— Издалека, — отвечаю я и неопределенно киваю головой в сторону мрачнеющих на востоке гор Эстрела, за которыми лежит Испания, потом Средиземное море, Европа и Азия. Незнакомец понимающе качает головой и, демонстрируя традиционную португальскую деликатность, не настаивает на дополнительных разъяснениях. Мы молчим. Тягуче звенят пчелы. Жаркий ветер лениво шелестит сухой травой.
— Пришли поклониться нашему земляку, стало быть? — Он не спрашивает нас, он говорит это с утверждением, и в голосе его слышится нечто, напоминающее гордость старожила, в любую минуту готового вместе с очередным заезжим путником в тысячу первый раз насладиться любимой достопримечательностью родных мест, выслушать вопросы и дать надлежащие разъяснения.

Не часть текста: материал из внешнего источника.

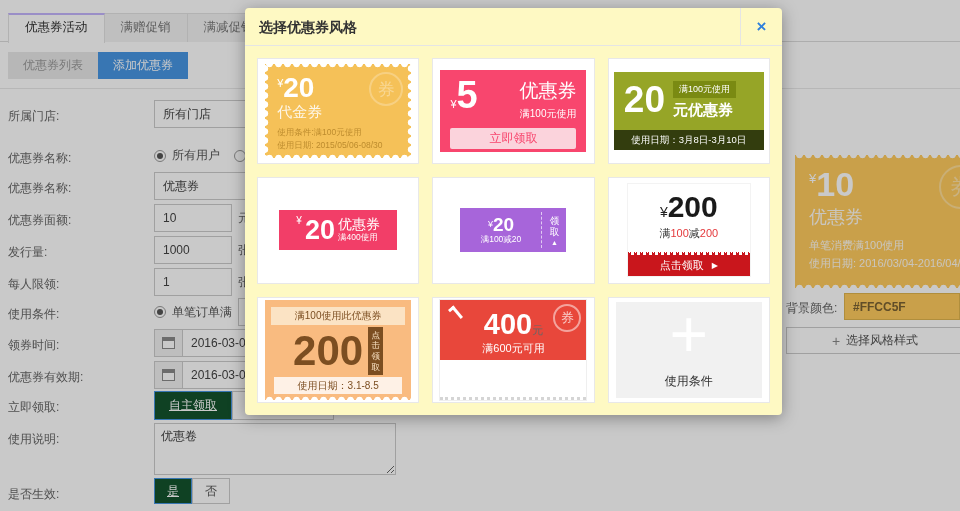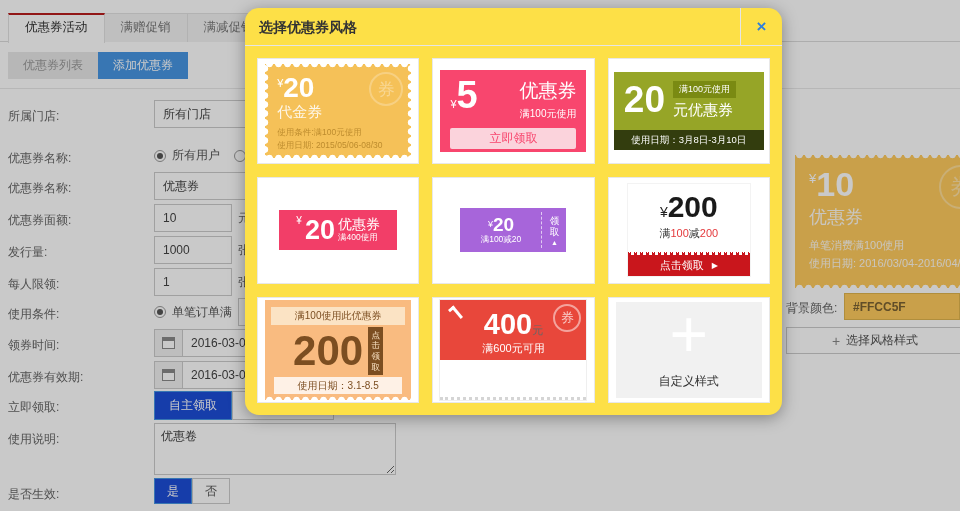--- a/index.html
+++ b/index.html
@@ -8,21 +8,21 @@
          background:#fff; overflow:hidden; position:relative; }
   .screen { position:absolute; inset:0; width:960px; height:511px; background:#fff; overflow:hidden; }
 
   
   .page { position:absolute; inset:0; z-index:1; }
   .tabbar { position:absolute; top:13px; left:0; right:0; height:29px; padding-left:8px;
             border-bottom:1px solid #dcdcdc; display:flex; }
   .tab { height:29px; line-height:27px; padding:0 16px; background:#f3f3f3; color:#777;
          border:1px solid #e2e2e2; border-bottom:none; font-size:12.5px; cursor:pointer; }
   .tab + .tab { border-left:none; }
-  .tab.active { background:#fff; color:#333; border-top:2px solid #b91c1c; line-height:25px;
+  .tab.active { background:#fff; color:#333; border-top:2px solid #c4b5fd; line-height:25px;
                 margin-bottom:-1px; height:30px; }
   .tab.stub { width:26px; padding:0; }
   .subtabs { position:absolute; top:52px; left:8px; display:flex; }
   .subtab { height:27px; line-height:27px; padding:0 15px; background:#e9e9e9; color:#9a9a9a; cursor:pointer; }
   .subtab.active { background:#4796E4; color:#fff; }
   .hdivider { position:absolute; top:88px; left:0; right:0; height:1px; background:#e8e8e8; }
 
   .frow { position:absolute; left:8px; right:0; height:30px; }
   .flabel { position:absolute; left:0; top:8px; color:#666; }
   .fctrl { position:absolute; left:102px; top:0; display:flex; align-items:center; gap:6px;padding-left:44px; }
@@ -36,21 +36,21 @@
            display:inline-block; position:relative; cursor:pointer; flex:none; }
   .radio.checked::after { content:""; position:absolute; inset:2px; border-radius:50%; background:#555; }
   .dateinput { height:28px; width:218px; border:1px solid #ccc; background:#fff; display:flex;
                align-items:center; cursor:pointer; }
   .calbox { width:28px; height:100%; background:#f1f1f1; border-right:1px solid #ccc;
             display:flex; align-items:center; justify-content:center; flex:none; }
   .calicon { width:13px; height:12px; border:1px solid #8a8a8a; border-top:4px solid #8a8a8a; background:#fff; }
   .dateval { padding:0 8px; color:#444; }
   .btn { height:29px; padding:0 14px; border:1px solid #ccc; background:#fff; color:#555;
          font-size:12px; cursor:pointer; font-family:inherit; }
-  .btn.blue { background:#1d4ed8; border-color:#4796E4; color:#fff; }
+  .btn.blue { background:#14532d; border-color:#4796E4; color:#fff;text-decoration:underline; }
   .btn.sm { height:26px; padding:0 12px; }
   textarea.notes { width:242px; height:52px; border:1px solid #ccc; padding:4px 6px; color:#444;
                    font-family:inherit; font-size:12px; resize:both; }
 
   
   .pv-coupon { position:absolute; left:795px; top:155px; width:200px; height:133px;
                background:#FFCC5F; color:#fff; padding:12px 14px; }
   .pv-amt-row { display:flex; align-items:flex-start; }
   .pv-cur { font-size:13px; margin-top:4px; }
   .pv-amt { font-size:34px; font-weight:bold; line-height:1; }
@@ -72,22 +72,22 @@
   
   .sc { position:absolute; left:0; right:0; height:5px; }
   .sc.t { top:0; background:radial-gradient(circle at 50% 0, #fff 3px, transparent 3.6px); background-size:9px 5px; }
   .sc.b { bottom:0; background:radial-gradient(circle at 50% 100%, #fff 3px, transparent 3.6px); background-size:9px 5px; }
   .scv { position:absolute; top:0; bottom:0; width:5px; }
   .scv.l { left:0; background:radial-gradient(circle at 0 50%, #fff 3px, transparent 3.6px); background-size:5px 9px; }
   .scv.r { right:0; background:radial-gradient(circle at 100% 50%, #fff 3px, transparent 3.6px); background-size:5px 9px; }
 
   
   .overlay { position:absolute; inset:0; background:rgba(0,0,0,0.21); z-index:5; }
-  .modal { position:absolute; left:245px; top:8px; width:537px; height:407px; background:#fde047;
-           z-index:10; border-radius:14px; box-shadow:0 3px 16px rgba(0,0,0,.35); }
+  .modal { position:absolute; left:245px; top:8px; width:537px; height:407px; background:#fef9c3;
+           z-index:10; border-radius:4px; box-shadow:0 3px 16px rgba(0,0,0,.35); }
   .m-head { height:38px; border-bottom:1px solid #e5e5e5; position:relative; }
   .m-title { position:absolute; left:14px; top:0; line-height:38px; font-size:14px; font-weight:bold; color:#333; }
   .m-close { position:absolute; right:0; top:0; width:42px; height:38px; border-left:1px solid #e5e5e5;
              display:flex; align-items:center; justify-content:center; color:#2F80DC; font-size:17px;
              font-weight:bold; cursor:pointer; }
   .m-grid { position:absolute; top:38px; left:0; right:0; bottom:0; padding:12px;
             display:grid; grid-template-columns:repeat(3,1fr); grid-template-rows:repeat(3,1fr); gap:13px; }
   .card { border:1px solid #e8e8e8; background:#fff; display:flex; align-items:center;
           justify-content:center; position:relative; cursor:pointer; }
 
@@ -104,21 +104,21 @@
   .cp2 .top { display:flex; align-items:flex-start; justify-content:space-between; }
   .cp2 .yen { font-size:11px; } .cp2 .amt { font-size:38px; font-weight:bold; line-height:.9; }
   .cp2 .t1 { font-size:19px; } .cp2 .t2 { font-size:10px; margin-top:3px; text-align:right; }
   .cp2 .btn2 { margin-top:7px; height:21px; background:#FBD3DC; color:#F8466E; border-radius:2px;
                display:flex; align-items:center; justify-content:center; font-size:12px; }
   
   .cp3 { width:150px; height:78px; background:#96A527; color:#fff; position:relative; }
   .cp3 .body { display:flex; gap:8px; padding:9px 10px 0; align-items:flex-start; }
   .cp3 .amt { font-size:37px; font-weight:bold; line-height:1; }
   .cp3 .badge { background:#7A8A12; font-size:9px; padding:2px 6px; display:inline-block; }
-  .cp3 .t1 { font-size:15px; margin-top:3px; }
+  .cp3 .t1 { font-size:15px; margin-top:3px;font-weight:bold; }
   .cp3 .foot { position:absolute; bottom:0; left:0; right:0; height:20px; background:#333D0E;
                font-size:9.5px; display:flex; align-items:center; justify-content:center; }
   
   .cp4 { width:118px; height:40px; background:#F23E68; color:#fff; display:flex; align-items:center;
          justify-content:center; gap:3px; }
   .cp4 .yen { font-size:10px; align-self:flex-start; margin-top:5px; }
   .cp4 .amt { font-size:27px; font-weight:bold; line-height:1; }
   .cp4 .t1 { font-size:14px; line-height:1.1; } .cp4 .t2 { font-size:8.5px; }
   
   .cp5 { width:106px; height:44px; background:#A765DA; color:#fff; display:flex; padding:4px 0; }
@@ -443,19 +443,19 @@
             <div class="stamp">券</div>
             <span class="amt">400</span><span class="unit">元</span>
             <div class="cond">满600元可用</div>
           </div>
         </div>
       </div>
 
       <div class="card">
         <div class="cp9">
           <div class="plus">+</div>
-          <div class="lbl">自定义样式</div>
+          <div class="lbl">使用条件</div>
         </div>
       </div>
 
     </div>
   </div>
 </div>
 
 </body></html>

Я изрекаю в ответ нечто нечленораздельное, и он, расценив мою реакцию как само собой разумеющееся замешательство перед суровым ликом Вечности, глядящим на нас из-под серой плиты, не дожидаясь расспросов, неторопливо, степенно, с сознанием важности сообщаемой нам информации начинает рассказывать о том, что мы и без него хорошо знали: как долго жил и как много сделал этот человек, чей прах покоится теперь под серой плитой… Как он трудно и медленно — почти два года! — умирал, не желая уйти в мир, где нет уже земных страстей и страданий, радостей и слез. Где все равны перед суровым оком Всезнающего Судии.
— Скажите, а много людей приходит к нему на могилу? — бестактно прерываю я философские размышления незнакомца. Мне не нужна лирика. Я хочу спустить его с небес на землю, чтобы почерпнуть хотя бы что-нибудь полезное из этой беседы. Отношение местных жителей к скончавшемуся ровно пять лет назад диктатору — это интересная информация. Она может пригодиться в работе, проиллюстрировать дополнительным штрихом сумбурную сюрреалистическую картину жаркого португальского лета семьдесят пятого года.
Словоохотливый собеседник отлично справляется с возложенной на него задачей. Он с готовностью рассказывает, что людей приходит сюда довольно много. Правда, «сразу после этой прошлогодней революции» кладбище на несколько месяцев опустело: «народ присматривался». Побаивались… Мало ли что… Но в последнее время все начинает становиться на свои места: с каждой неделей идут все больше и больше. Теперь могила опять никогда не бывает без цветов. И чем хуже дела в этом «красном Лиссабоне», где коммунисты, похоже, уже совсем прибрали власть к рукам, тем больше народу появляется здесь, чтобы воздать должное великому сыну своей земли.
…Он так и сказал: «великому».
— Дня три назад был здесь даже один «тениенте» — лейтенант. Он принес на могилу большой букет белых роз и сказал: «Прости!.. Я против тебя пошел, но теперь вижу: просчитался. Видно, прав ты был: нам, португальцам, нужна твердая рука. А все эти хунты, коммуны, революционные советы — это все не для нас».
Земляк Салазара мрачно сплюнул и, посмотрев на небо, испросил у господа прощения за это святотатство: плеваться здесь, на этой, можно сказать, священной земле. Шрам на щеке его покраснел от прилива крови. Видимо, и впрямь крестьянин возмущен был непонятными ему «лиссабонскими делами».